### Directions for this task
Copy every record exactly as it stands. Leave the pictures out.

[Web page edit records]
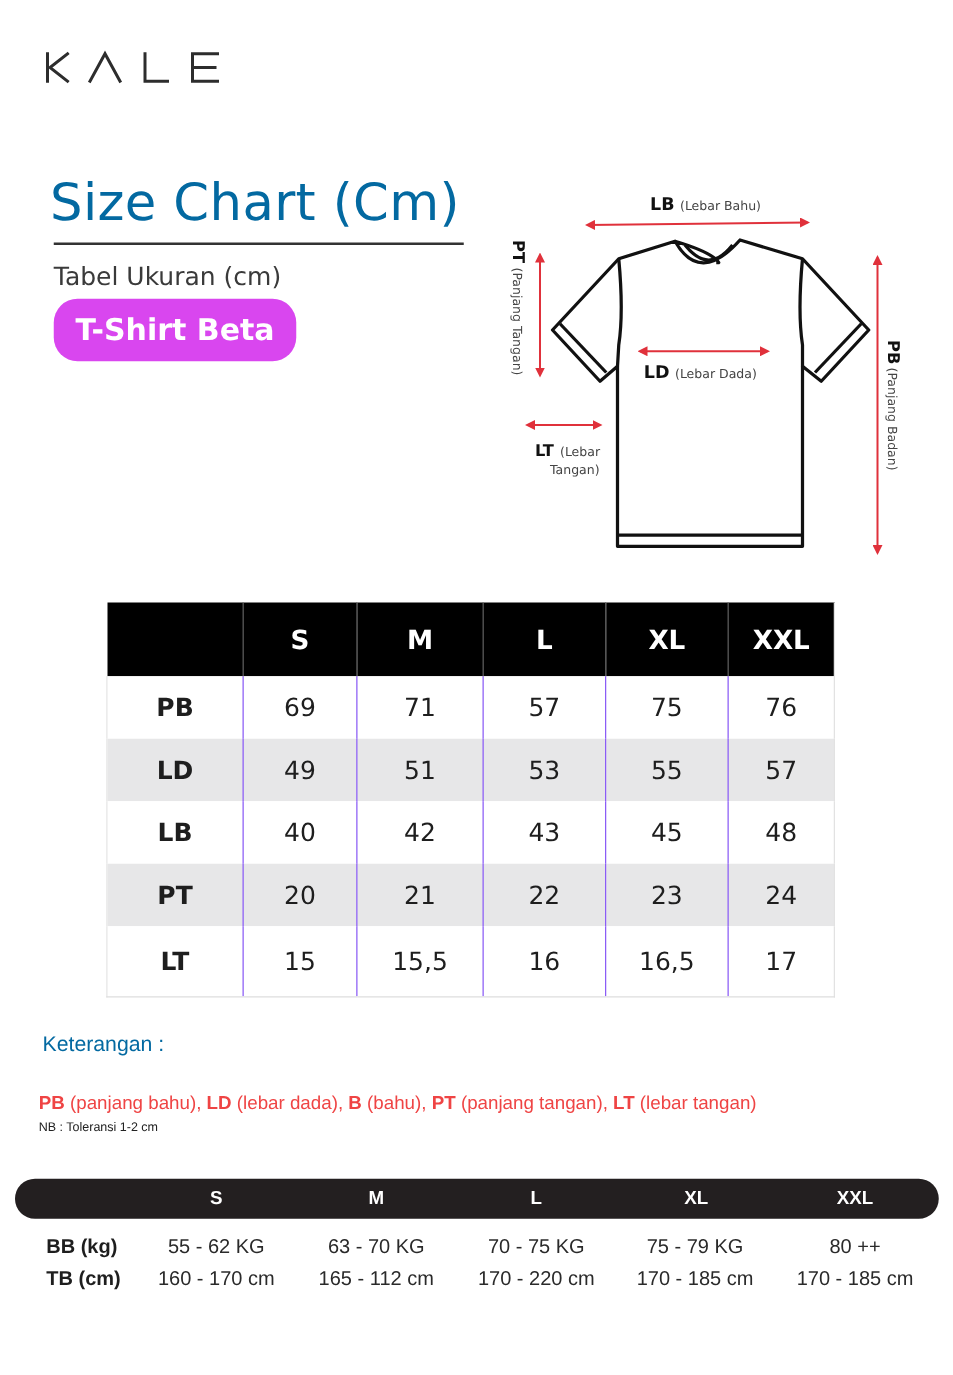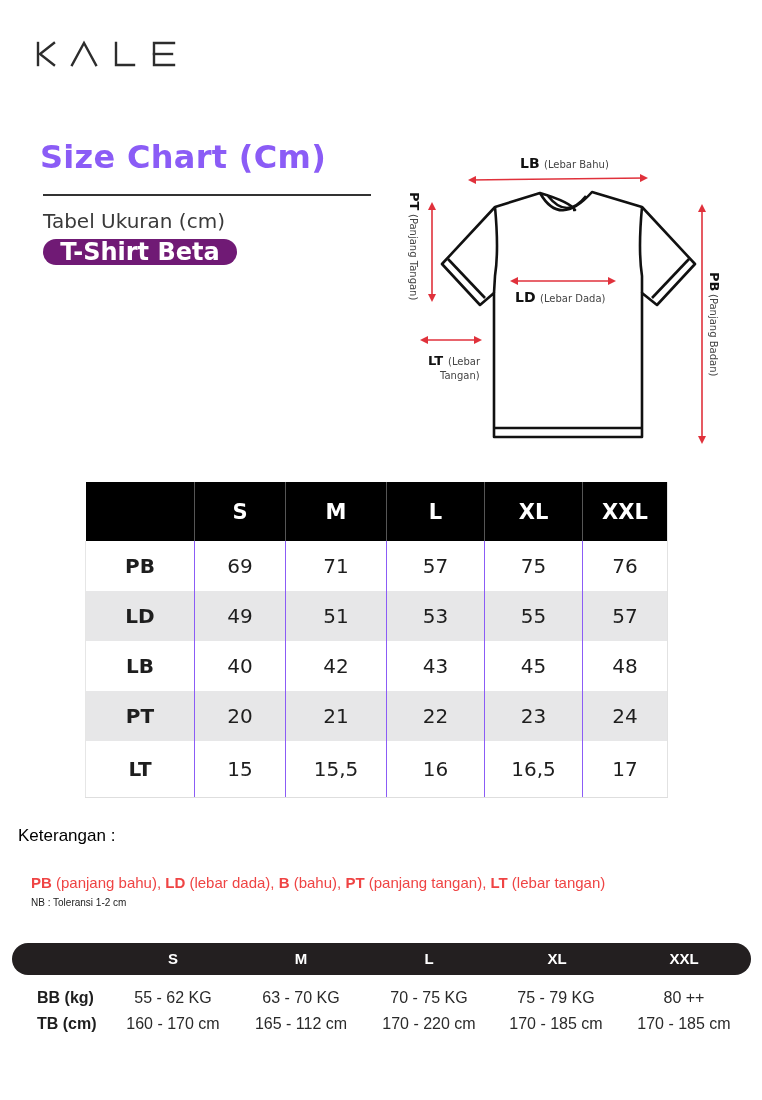"Size Chart (Cm)" .title { color: #8b5cf6 -> #0369a1; font-size: 32px -> 41px; font-weight: 700 -> 400 }
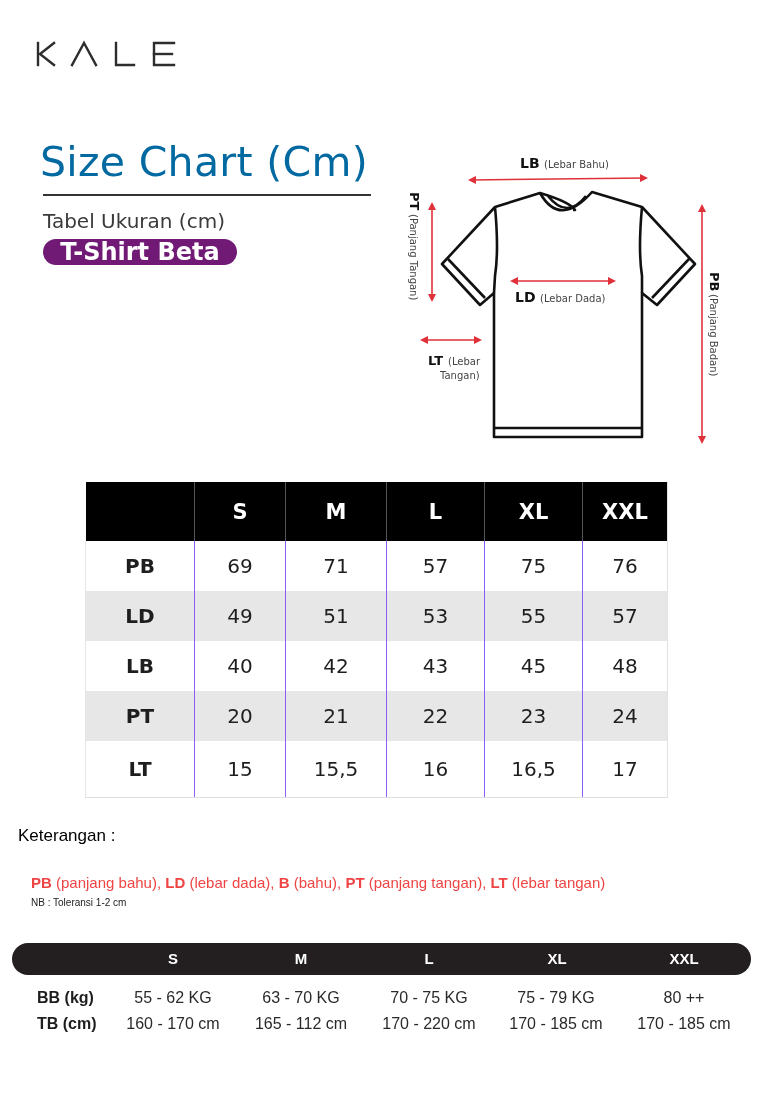"T-Shirt Beta" .pill { background: #701a75 -> #d946ef; height: 26px -> 50px }
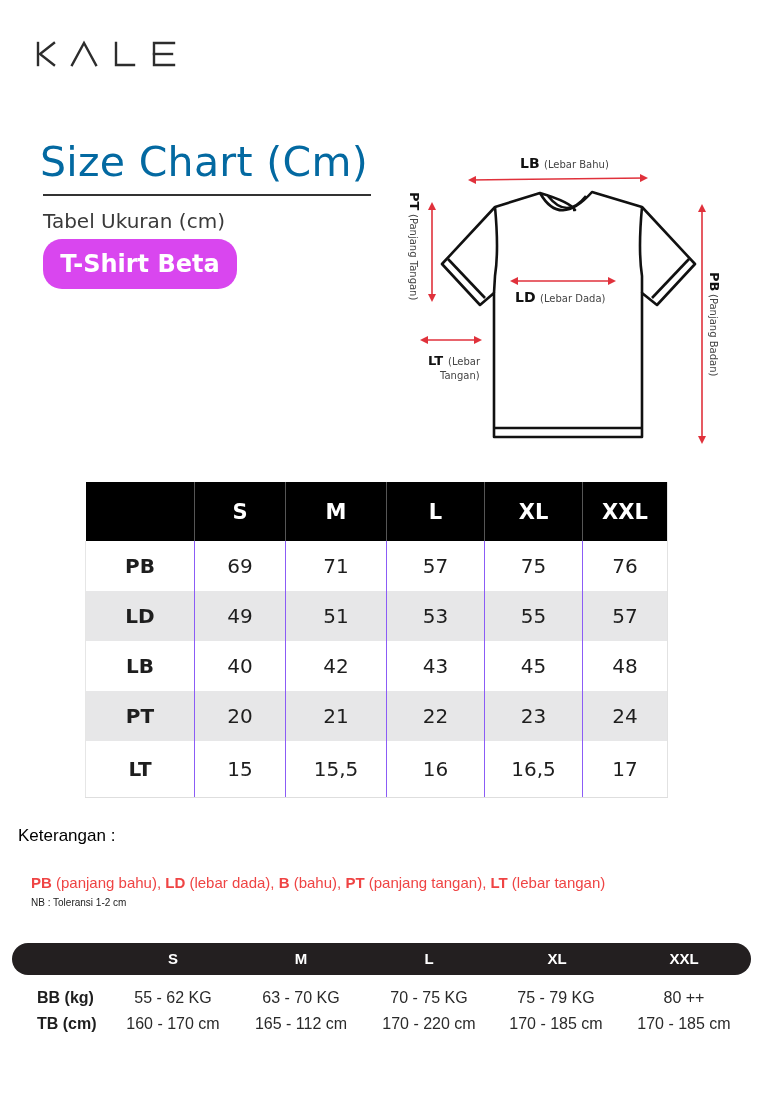"Keterangan :" .notes-title { color: #000000 -> #0369a1; left: 18px -> 34px }
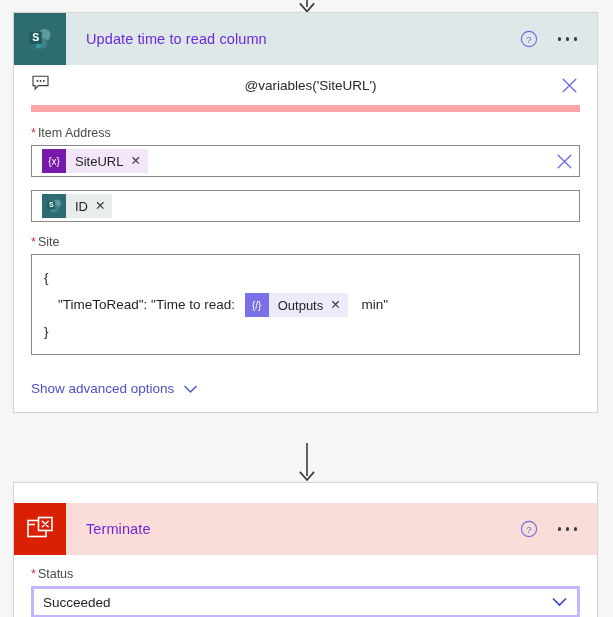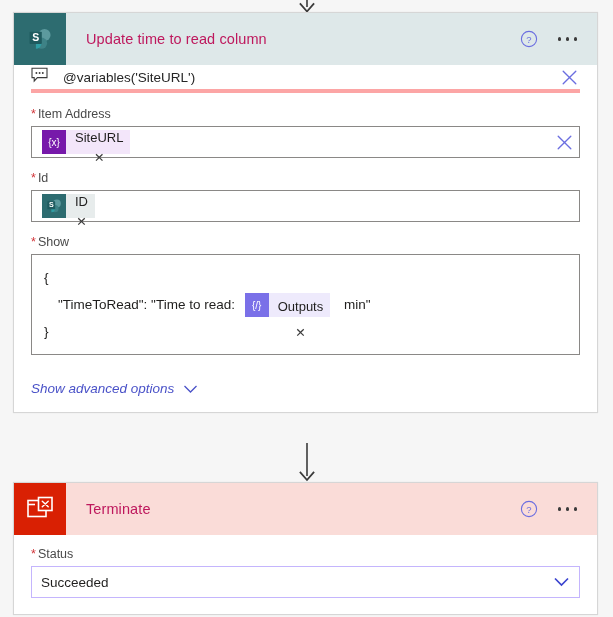"Update time to read column" .card-title { color: #be185d -> #6d28d9 }
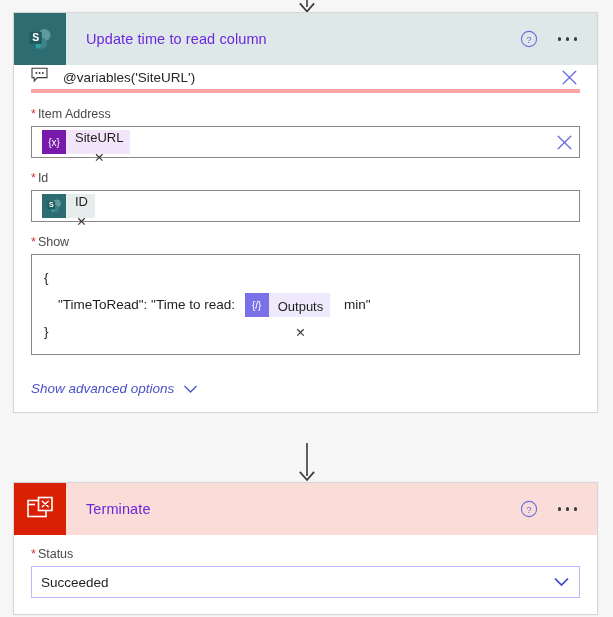"@variables('SiteURL')" .note-row { border-bottom: 4px solid #fca5a5 -> 7px solid #fca5a5; height: 28px -> 47px; text-align: none -> center }
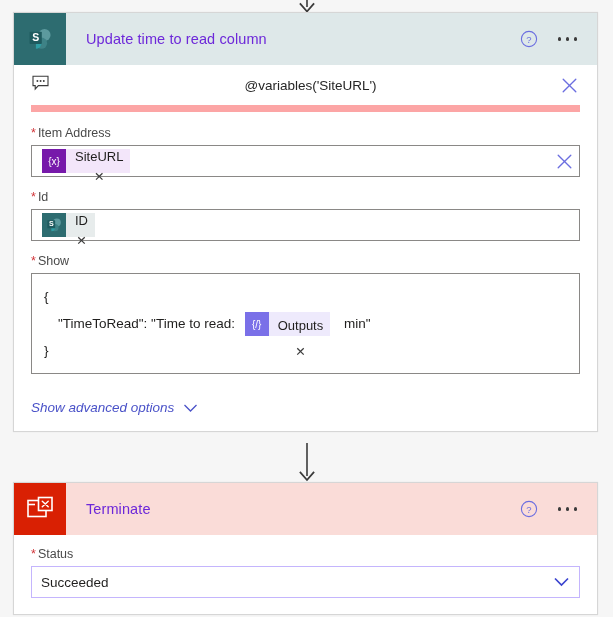"SiteURL" .token-lbl { flex-direction: column -> none }
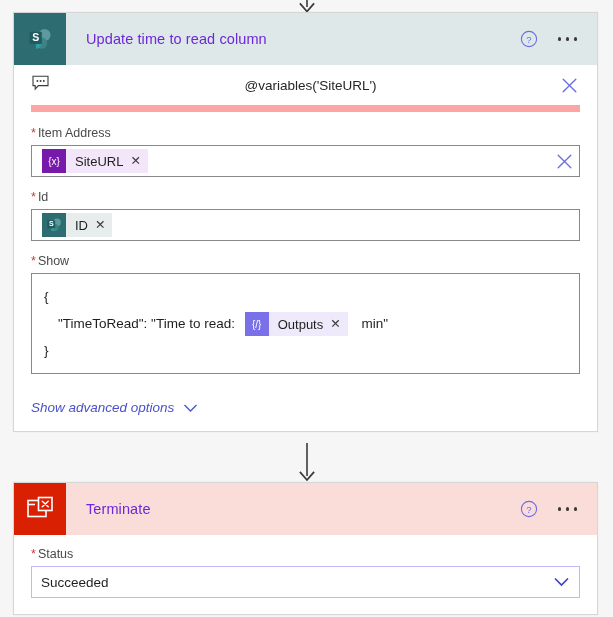"* Id" div.field-label { html: <div> <span>*</span><span>Id</span> </div> -> none }
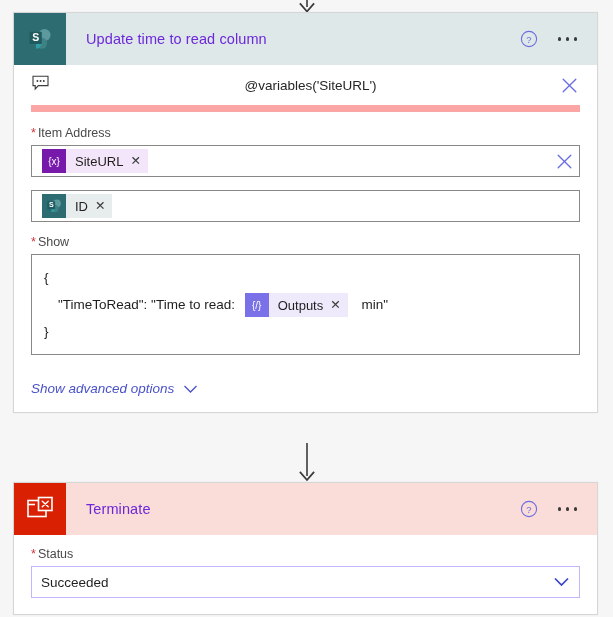"Show" span { text: Show -> Site }
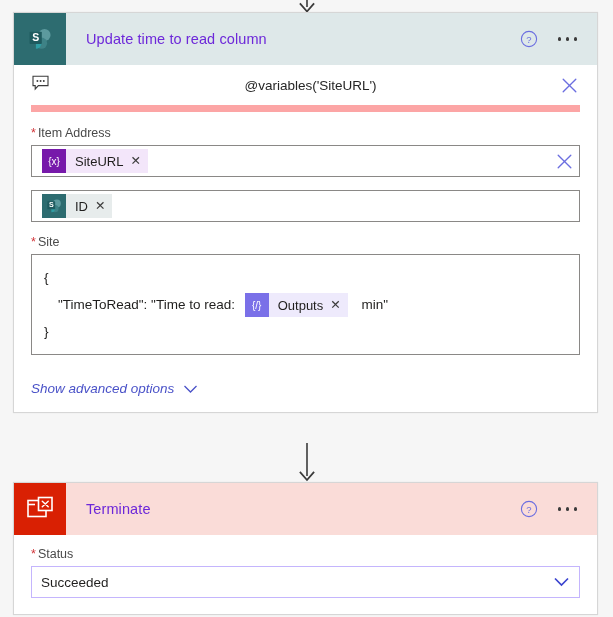"Show advanced options" .adv-link { font-style: italic -> none }
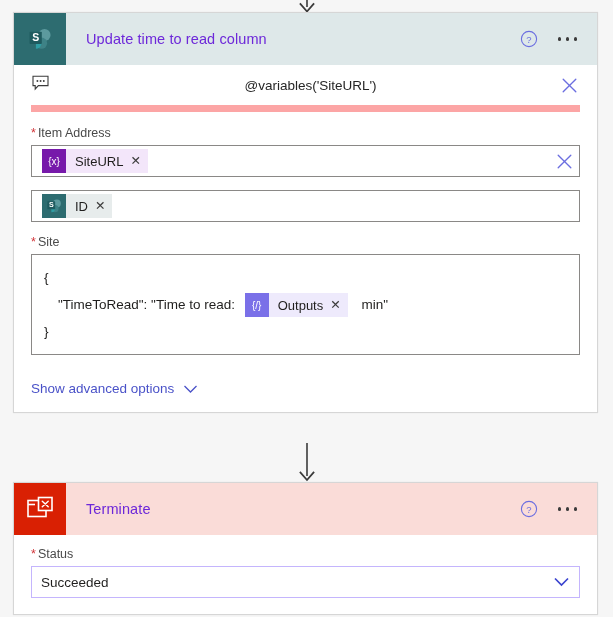"Terminate" .card-header.term { margin-top: none -> 20px }
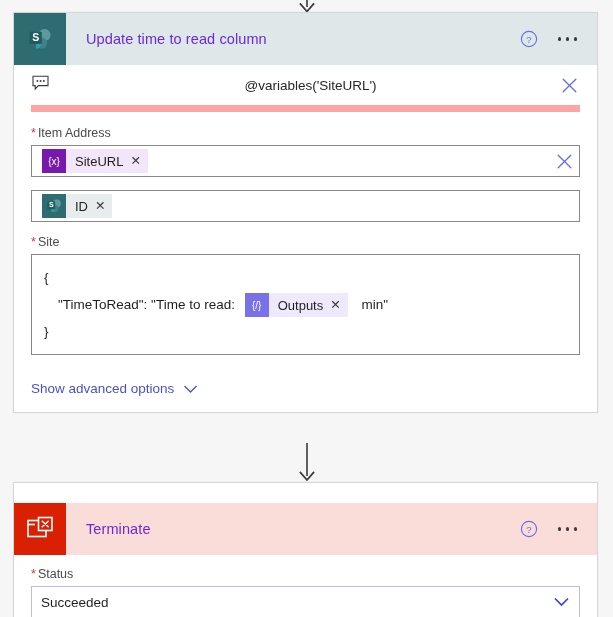"Succeeded" .select-box { border: 1px solid #c4b5fd -> 3px solid #c4b5fd }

### Task output
"Size Chart (Cm)" .title { color: #8b5cf6 -> #0369a1; font-size: 32px -> 41px; font-weight: 700 -> 400 }
"T-Shirt Beta" .pill { background: #701a75 -> #d946ef; height: 26px -> 50px }
"Keterangan :" .notes-title { color: #000000 -> #0369a1; left: 18px -> 34px }
"Update time to read column" .card-title { color: #be185d -> #6d28d9 }
"@variables('SiteURL')" .note-row { border-bottom: 4px solid #fca5a5 -> 7px solid #fca5a5; height: 28px -> 47px; text-align: none -> center }
"SiteURL" .token-lbl { flex-direction: column -> none }
"* Id" div.field-label { html: <div> <span>*</span><span>Id</span> </div> -> none }
"Show" span { text: Show -> Site }
"Show advanced options" .adv-link { font-style: italic -> none }
"Terminate" .card-header.term { margin-top: none -> 20px }
"Succeeded" .select-box { border: 1px solid #c4b5fd -> 3px solid #c4b5fd }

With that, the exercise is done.